## What this task involves
Below are the records. Retype exactly the lines between the lines holding "[66,1208,786,1328] Mortes violentas" and "none -> [47,998,412,1070]", inclusive.

## Records for processing
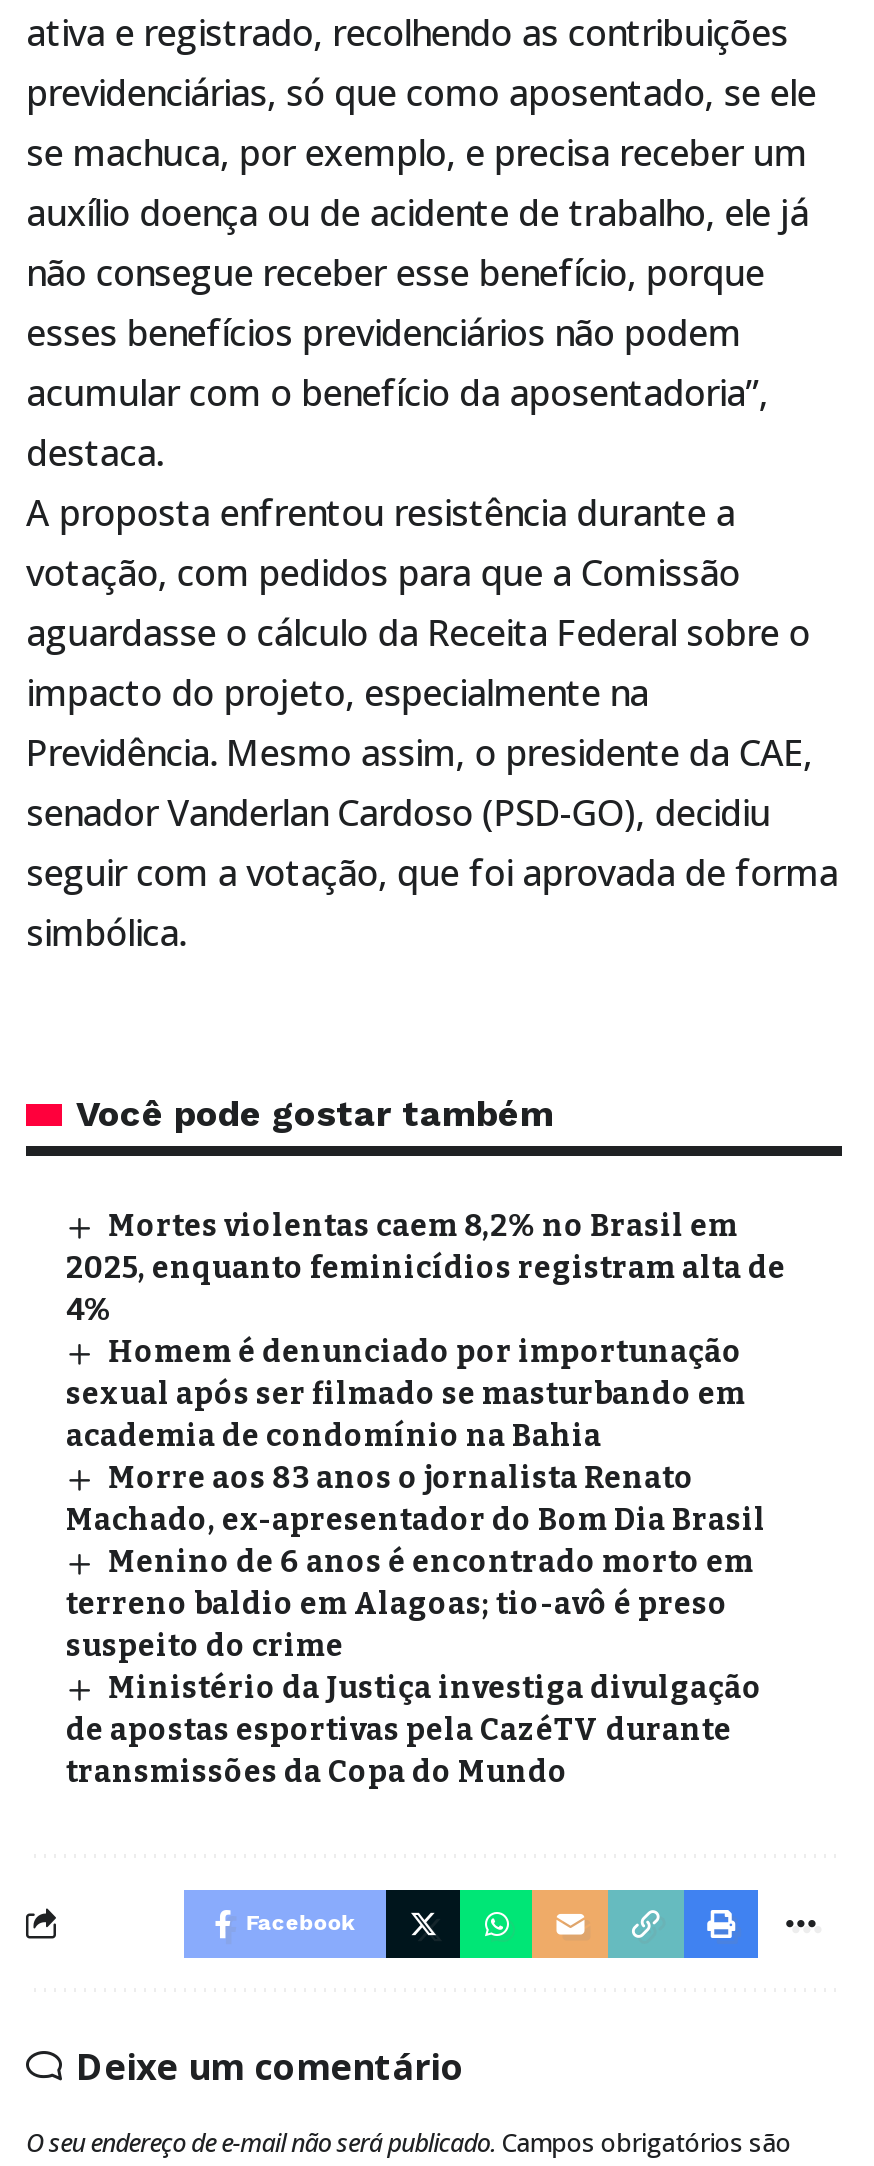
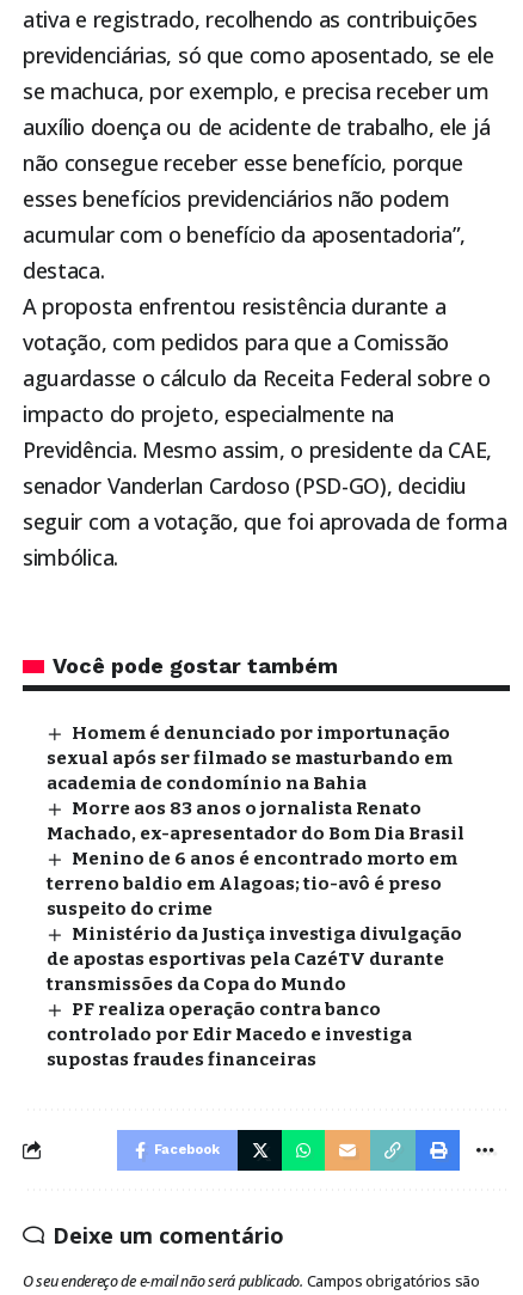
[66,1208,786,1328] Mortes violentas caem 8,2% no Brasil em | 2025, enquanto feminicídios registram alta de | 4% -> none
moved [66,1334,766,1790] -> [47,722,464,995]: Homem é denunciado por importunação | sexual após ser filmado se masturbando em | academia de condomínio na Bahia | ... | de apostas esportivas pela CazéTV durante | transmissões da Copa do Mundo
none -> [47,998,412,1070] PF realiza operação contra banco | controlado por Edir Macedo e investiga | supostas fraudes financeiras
* * *
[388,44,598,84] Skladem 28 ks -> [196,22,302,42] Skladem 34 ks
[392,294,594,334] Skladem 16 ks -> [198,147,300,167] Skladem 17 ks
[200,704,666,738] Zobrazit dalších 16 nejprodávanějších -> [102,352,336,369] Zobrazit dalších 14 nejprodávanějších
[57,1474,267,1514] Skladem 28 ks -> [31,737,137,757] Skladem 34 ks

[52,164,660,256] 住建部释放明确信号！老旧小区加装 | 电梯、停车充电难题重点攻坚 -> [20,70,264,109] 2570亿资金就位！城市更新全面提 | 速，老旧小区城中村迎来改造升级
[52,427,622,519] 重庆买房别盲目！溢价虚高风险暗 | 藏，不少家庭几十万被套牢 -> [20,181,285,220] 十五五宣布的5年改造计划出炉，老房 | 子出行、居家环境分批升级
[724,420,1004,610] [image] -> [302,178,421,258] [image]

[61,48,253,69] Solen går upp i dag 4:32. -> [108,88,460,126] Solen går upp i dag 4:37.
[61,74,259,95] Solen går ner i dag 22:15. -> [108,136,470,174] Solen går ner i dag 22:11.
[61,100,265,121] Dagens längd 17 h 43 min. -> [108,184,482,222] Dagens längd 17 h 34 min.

## Exercise solution
[66,1208,786,1328] Mortes violentas caem 8,2% no Brasil em | 2025, enquanto feminicídios registram alta de | 4% -> none
moved [66,1334,766,1790] -> [47,722,464,995]: Homem é denunciado por importunação | sexual após ser filmado se masturbando em | academia de condomínio na Bahia | ... | de apostas esportivas pela CazéTV durante | transmissões da Copa do Mundo
none -> [47,998,412,1070] PF realiza operação contra banco | controlado por Edir Macedo e investiga | supostas fraudes financeiras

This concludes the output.